# [Problem to work on]
Once you reach the line with "background: #ef4444 ->" in the material below, copy each line exactly up to and including the line with "html: <div>上报单位（盖章）：</div> ->", and skip the pictures.

# [Provided information]
***
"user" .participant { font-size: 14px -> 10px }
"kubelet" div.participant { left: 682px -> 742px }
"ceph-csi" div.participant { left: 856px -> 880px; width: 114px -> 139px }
***
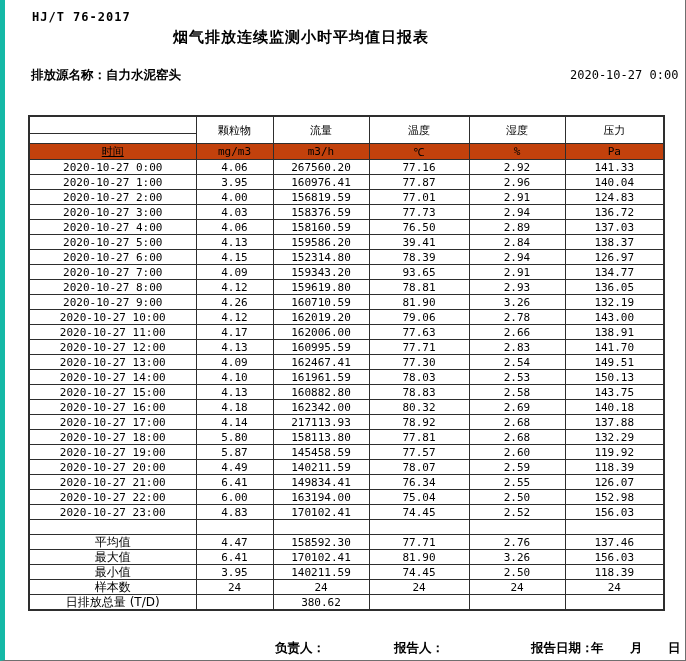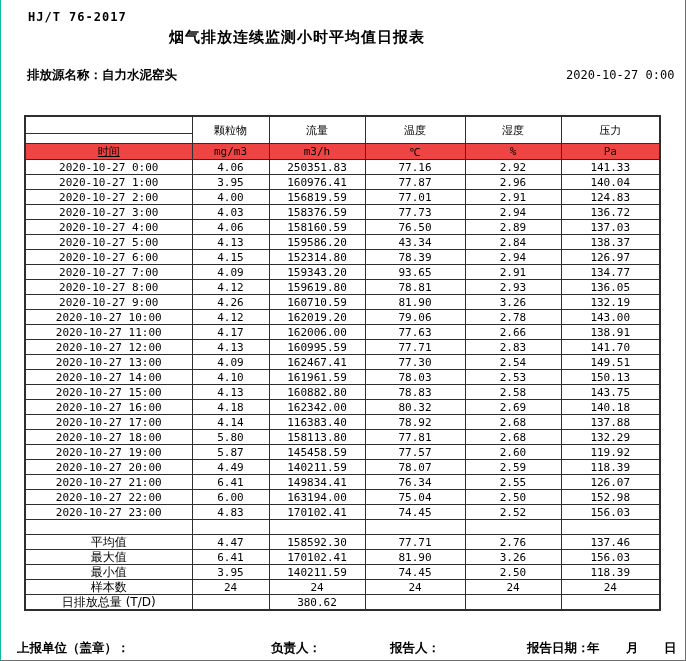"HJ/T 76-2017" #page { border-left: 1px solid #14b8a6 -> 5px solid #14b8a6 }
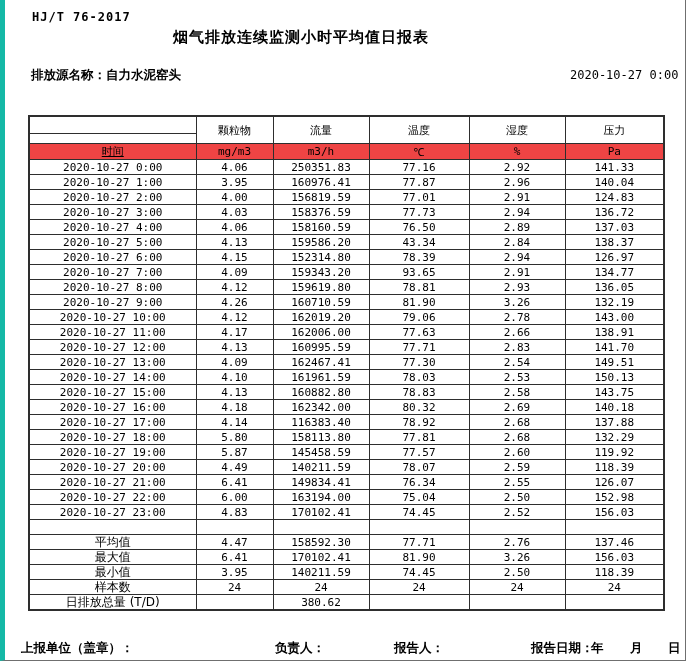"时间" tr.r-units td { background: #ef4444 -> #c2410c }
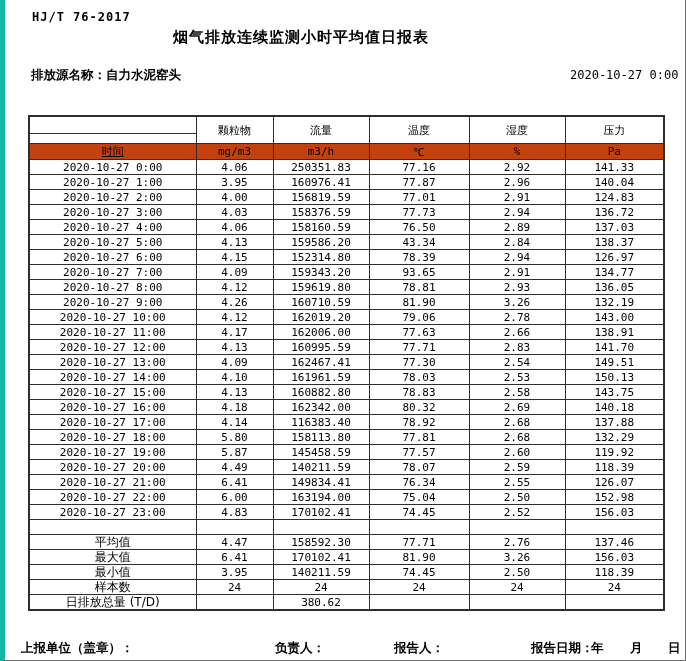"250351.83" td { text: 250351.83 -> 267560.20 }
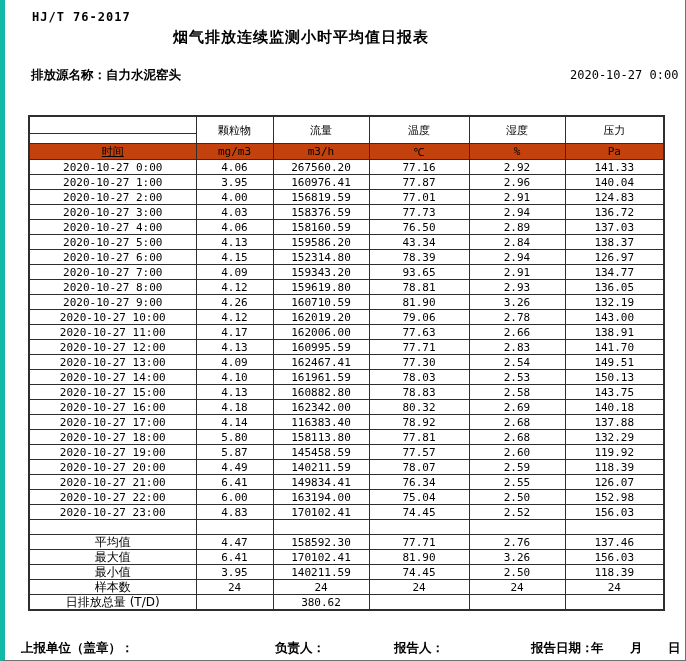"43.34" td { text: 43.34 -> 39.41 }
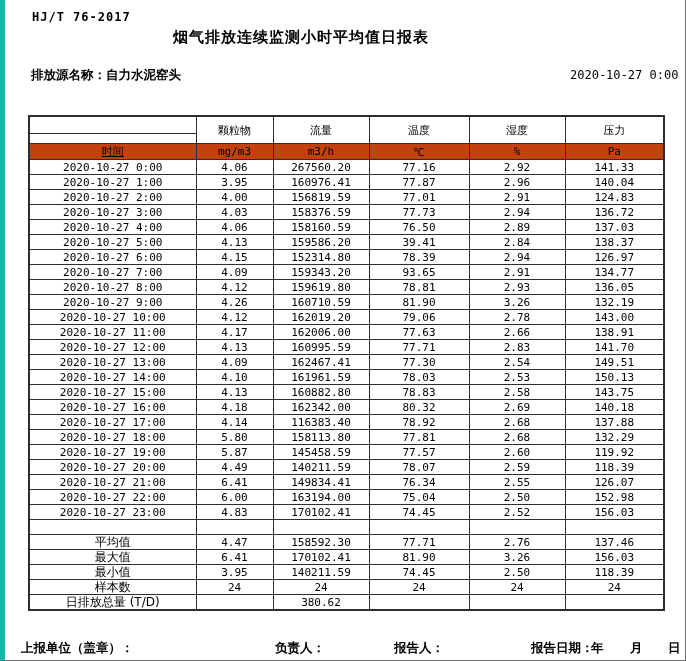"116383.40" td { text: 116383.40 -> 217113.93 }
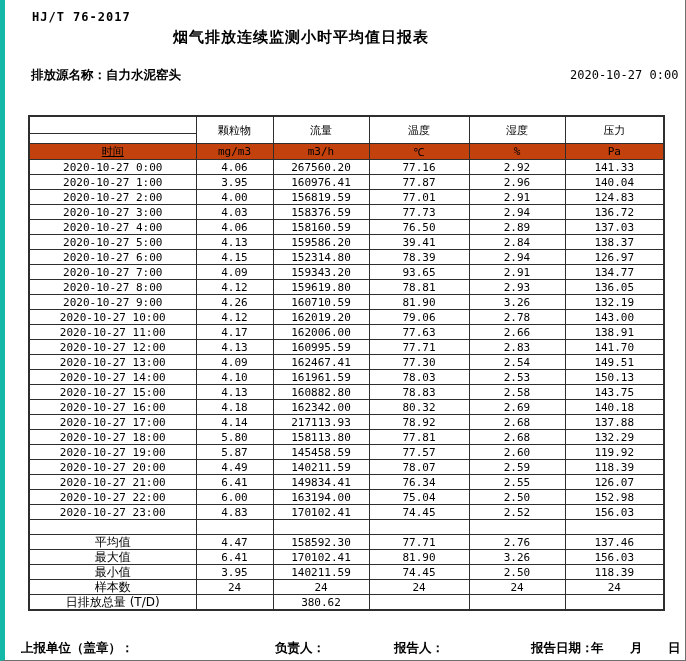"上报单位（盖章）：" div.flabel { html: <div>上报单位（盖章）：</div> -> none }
***
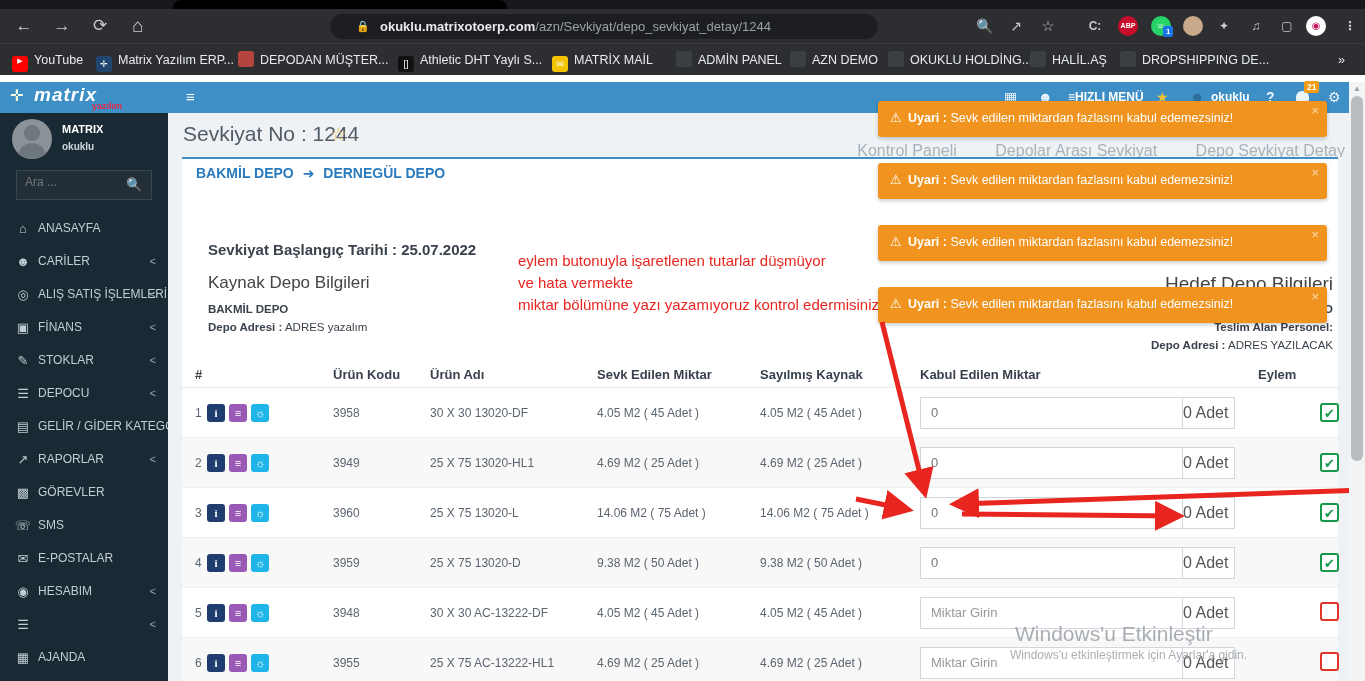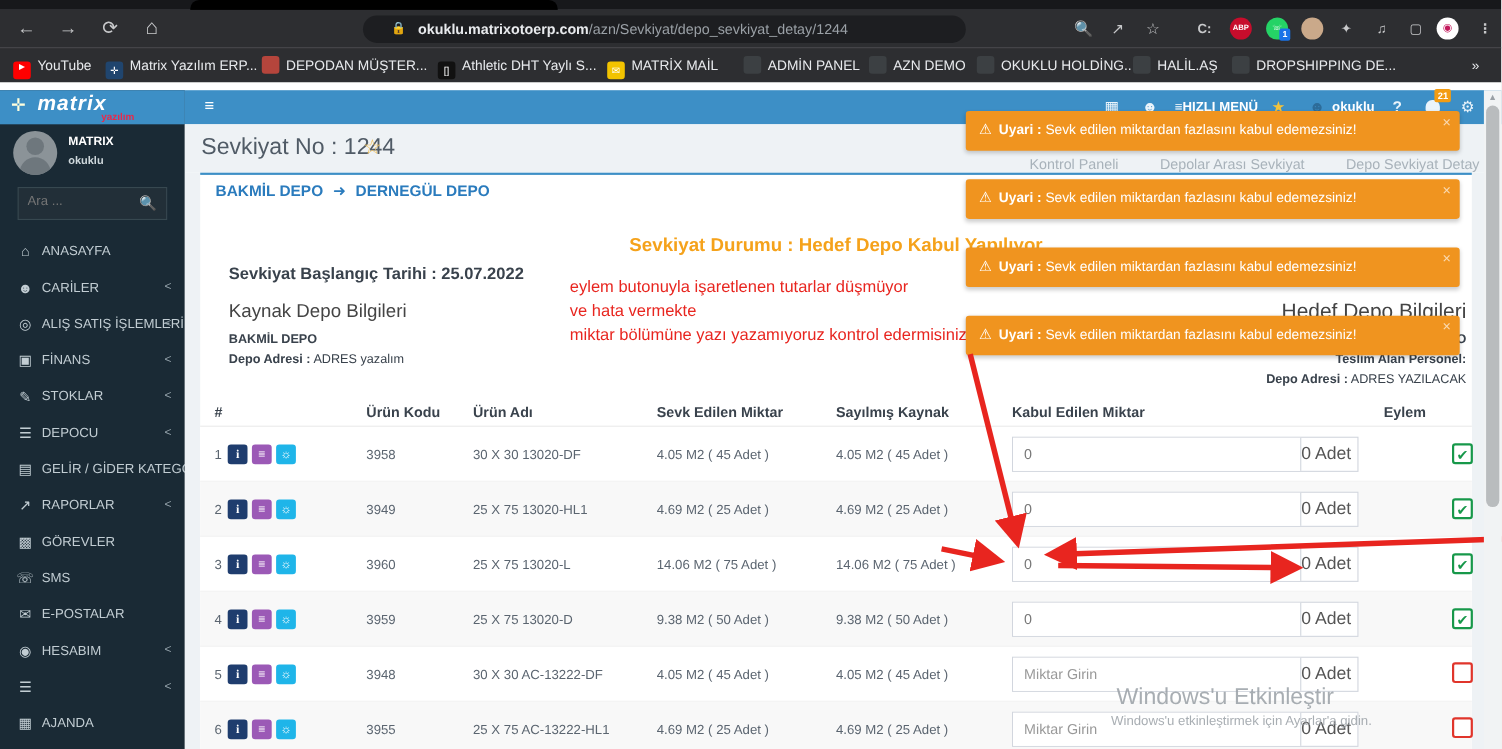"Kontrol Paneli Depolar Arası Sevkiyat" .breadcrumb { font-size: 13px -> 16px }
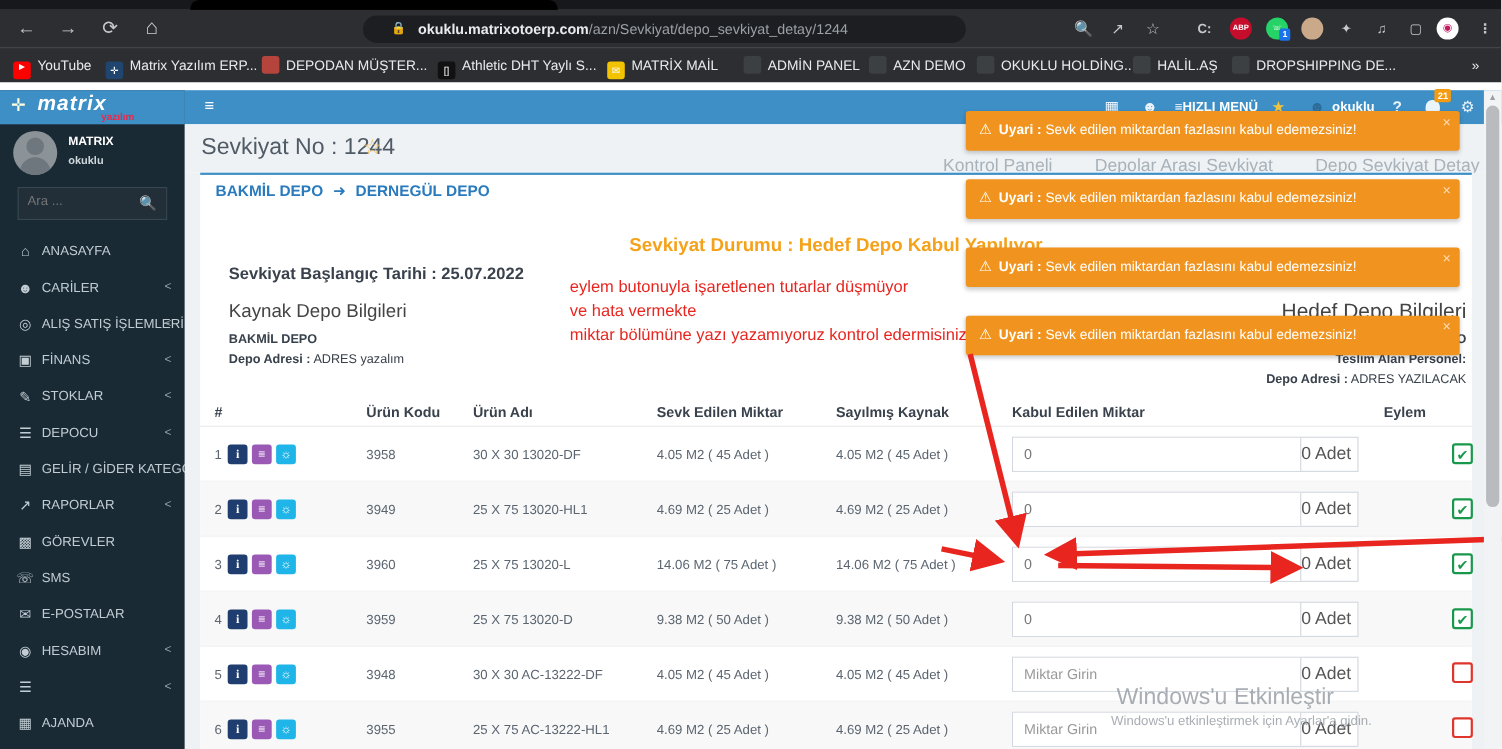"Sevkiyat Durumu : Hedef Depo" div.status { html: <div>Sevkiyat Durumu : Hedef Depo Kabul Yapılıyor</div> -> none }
***
# [Response box]
"时间" tr.r-units td { background: #ef4444 -> #c2410c }
"250351.83" td { text: 250351.83 -> 267560.20 }
"43.34" td { text: 43.34 -> 39.41 }
"116383.40" td { text: 116383.40 -> 217113.93 }
"上报单位（盖章）：" div.flabel { html: <div>上报单位（盖章）：</div> -> none }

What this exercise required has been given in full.